人生で何度か聞いたことはあるが、いまいち意味のわかっていなかった「ピータの法則」について原典とも言える書籍を読んだので感想をメモします。
読み終わった直後の感想
読み終わったのはひと月ほど前で、読後すぐに感想をツイートしています。
面白いと巷で評判の『ピーターの法則』を読了
— もりはや (@morihaya55) 2023年3月5日
この本ほど「無能」の言葉が出てくる本もそうそうなさそう
昇進が無能を作り、それを防ぐための無能を意図的に装うことや、マイナス思考の処方箋など、自分の発想に無くて目からウロコでした
面白いけど複雑な読後感、オススメです pic.twitter.com/EmAFiF9XCf
残るタイプの本だった
自分は読書家ではありませんが、技術書やビジネス本から学ぶことは大事と考えています。*1 いくつかの本を読むと、読み終わった後に全く内容を思い出せない本と、一部でも意志やエッセンスのようなものが残る本があり、本書は後者に類するものでした。 この本の提示した内容はシンプルでわかりやすく、また自分も当てはまるのではないかと繰り返し自分に問い続けさせる力があります。
サブタイトルの”創造的無能のすすめ”
本書では前半はピーターの法則が何かの解説。後半は”処方箋”として対策が述べられています。 「昇進するといつか無能になる」が前半。 「無能にならないためには昇進しなければ/させなければ良い」が後半です。

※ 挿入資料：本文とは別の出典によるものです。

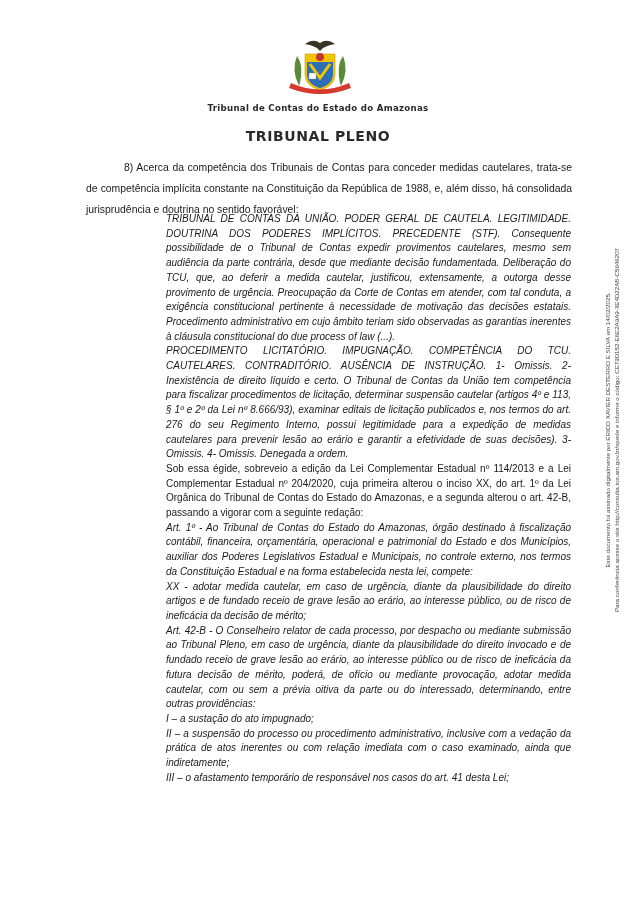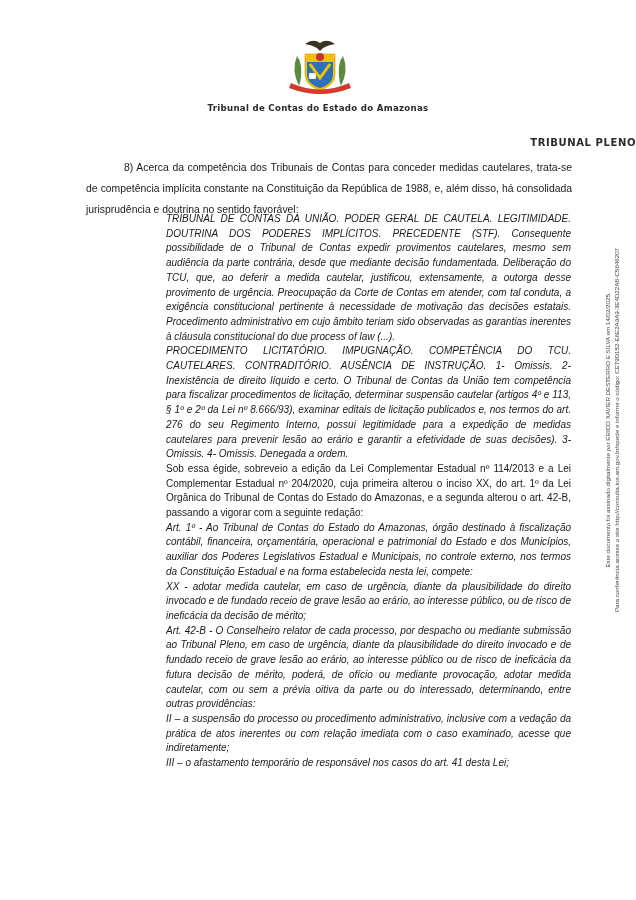--- a/index.html
+++ b/index.html
@@ -2,21 +2,21 @@
 <html><head>
 <meta charset="utf-8">
 <style>
   html, body { margin: 0; padding: 0; background: #ffffff; }
   body { width: 636px; height: 900px; position: relative; overflow: hidden; font-family: "Liberation Sans", sans-serif; color: #1a1a1a; }
   .page { position: absolute; left: 0; top: 0; width: 636px; height: 900px; background: #fff; }
   .logo { position: absolute; left: 283px; top: 36px; width: 74px; height: 62px; }
   .header { position: absolute; left: 0; width: 636px; text-align: center; font-family: "DejaVu Sans", sans-serif; font-weight: bold; color: #2a2a2a; letter-spacing: 0.3px; }
   .h1 { top: 103px; font-size: 8.6px; }
   .h2 { top: 114px; font-size: 8.6px; }
-  .h3 { top: 137px; font-size: 10px; letter-spacing: 0.6px; text-align: right; }
+  .h3 { top: 128px; font-size: 14px; letter-spacing: 0.6px; }
   .intro { position: absolute; left: 86px; top: 149px; width: 486px; font-size: 10.4px; line-height: 21px; text-align: justify; }
   .intro .first { text-indent: 38px; margin-top: 8px; }
   .quote { position: absolute; left: 166px; top: 212px; width: 405px; font-size: 10px; line-height: 14.7px; text-align: justify; }
   .quote p { margin: 0; }
   .it { font-style: italic; }
   .side { position: absolute; left: 603px; top: 660px; transform-origin: 0 0; transform: rotate(-90deg); width: 460px; font-size: 6.2px; line-height: 9px; color: #444; white-space: nowrap; text-align: center; }
 </style>
 </head>
 <body>
 
@@ -44,23 +44,24 @@
 
   <div class="intro">
     <div class="first">8)   Acerca da competência dos Tribunais de Contas para conceder medidas cautelares, trata-se de competência implícita constante na Constituição da República de 1988, e, além disso, há consolidada jurisprudência e doutrina no sentido favorável:</div>
   </div>
 
   <div class="quote">
     <p class="it">TRIBUNAL DE CONTAS DA UNIÃO. PODER GERAL DE CAUTELA. LEGITIMIDADE. DOUTRINA DOS PODERES IMPLÍCITOS. PRECEDENTE (STF). Consequente possibilidade de o Tribunal de Contas expedir provimentos cautelares, mesmo sem audiência da parte contrária, desde que mediante decisão fundamentada. Deliberação do TCU, que, ao deferir a medida cautelar, justificou, extensamente, a outorga desse provimento de urgência. Preocupação da Corte de Contas em atender, com tal conduta, a exigência constitucional pertinente à necessidade de motivação das decisões estatais. Procedimento administrativo em cujo âmbito teriam sido observadas as garantias inerentes à cláusula constitucional do due process of law (...).</p>
     <p class="it">PROCEDIMENTO LICITATÓRIO. IMPUGNAÇÃO. COMPETÊNCIA DO TCU. CAUTELARES. CONTRADITÓRIO. AUSÊNCIA DE INSTRUÇÃO. 1- Omissis. 2- Inexistência de direito líquido e certo. O Tribunal de Contas da União tem competência para fiscalizar procedimentos de licitação, determinar suspensão cautelar (artigos 4º e 113, § 1º e 2º da Lei nº 8.666/93), examinar editais de licitação publicados e, nos termos do art. 276 do seu Regimento Interno, possui legitimidade para a expedição de medidas cautelares para prevenir lesão ao erário e garantir a efetividade de suas decisões). 3- Omissis. 4- Omissis. Denegada a ordem.</p>
     <p>Sob essa égide, sobreveio a edição da Lei Complementar Estadual nº 114/2013 e a Lei Complementar Estadual nº 204/2020, cuja primeira alterou o inciso XX, do art. 1º da Lei Orgânica do Tribunal de Contas do Estado do Amazonas, e a segunda alterou o art. 42-B, passando a vigorar com a seguinte redação:</p>
     <p class="it">Art. 1º - Ao Tribunal de Contas do Estado do Amazonas, órgão destinado à fiscalização contábil, financeira, orçamentária, operacional e patrimonial do Estado e dos Municípios, auxiliar dos Poderes Legislativos Estadual e Municipais, no controle externo, nos termos da Constituição Estadual e na forma estabelecida nesta lei, compete:</p>
-    <p class="it">XX - adotar medida cautelar, em caso de urgência, diante da plausibilidade do direito invocado e de fundado receio de grave lesão ao erário, ao interesse público, ou de risco de ineficácia da decisão de mérito;</p>
+    <p class="it">XX - adotar medida cautelar, em caso de urgência, diante da plausibilidade do direito artigos e de fundado receio de grave lesão ao erário, ao interesse público, ou de risco de ineficácia da decisão de mérito;</p>
     <p class="it">Art. 42-B - O Conselheiro relator de cada processo, por despacho ou mediante submissão ao Tribunal Pleno, em caso de urgência, diante da plausibilidade do direito invocado e de fundado receio de grave lesão ao erário, ao interesse público ou de risco de ineficácia da futura decisão de mérito, poderá, de ofício ou mediante provocação, adotar medida cautelar, com ou sem a prévia oitiva da parte ou do interessado, determinando, entre outras providências:</p>
-    <p class="it">II – a suspensão do processo ou procedimento administrativo, inclusive com a vedação da prática de atos inerentes ou com relação imediata com o caso examinado, acesse que indiretamente;</p>
+    <p class="it">I – a sustação do ato impugnado;</p>
+    <p class="it">II – a suspensão do processo ou procedimento administrativo, inclusive com a vedação da prática de atos inerentes ou com relação imediata com o caso examinado, ainda que indiretamente;</p>
     <p class="it">III – o afastamento temporário de responsável nos casos do art. 41 desta Lei;</p>
   </div>
 
   <div class="side">
     <div>Este documento foi assinado digitalmente por ERICO XAVIER DESTERRO E SILVA em 14/02/2025.</div>
     <div>Para conferência acesse o site http://consulta.tce.am.gov.br/spede e informe o código: CE79D152-E6E2A9A9-3E4D22AB-C5646207</div>
   </div>
 
 </div>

著者の意図とは別に、自分が無能になりえるポジションに昇進する前に、意図的な無能として振る舞っておくと読み取りましたが、なかなかひどい話です。「会食パーティーへ変な格好で参加しましょう」じゃあないでしょうよ...
言いたいことはわかるものの、読んでいて良い気分にはなりません。しかしながら続きをどんどん読んでしまう説得力がある。複雑な気分で読み進めてしまう魅力がありました。
読む価値はある
19世紀の前半に提唱された「ピーターの法則」が、20世紀でも一般の言葉として使われていることは言葉や時間を超える力を持っている証と言えます。 楽しい本ではないので、この本を積極的に人に薦めたいかと言えばNoですが、人は誰もが社会に属していて、この本の示された言葉群で状況を理解しやすくなる可能性はあります。
また楽しい本ではないですが、不快までは至らない誠実さのようなものも本書からは感じました。 それらが入り混じって複雑な読後感を得て、一月経った今でも感想を少しでも形に残しておこうとなったので、これは良書なのでしょう、オススメです。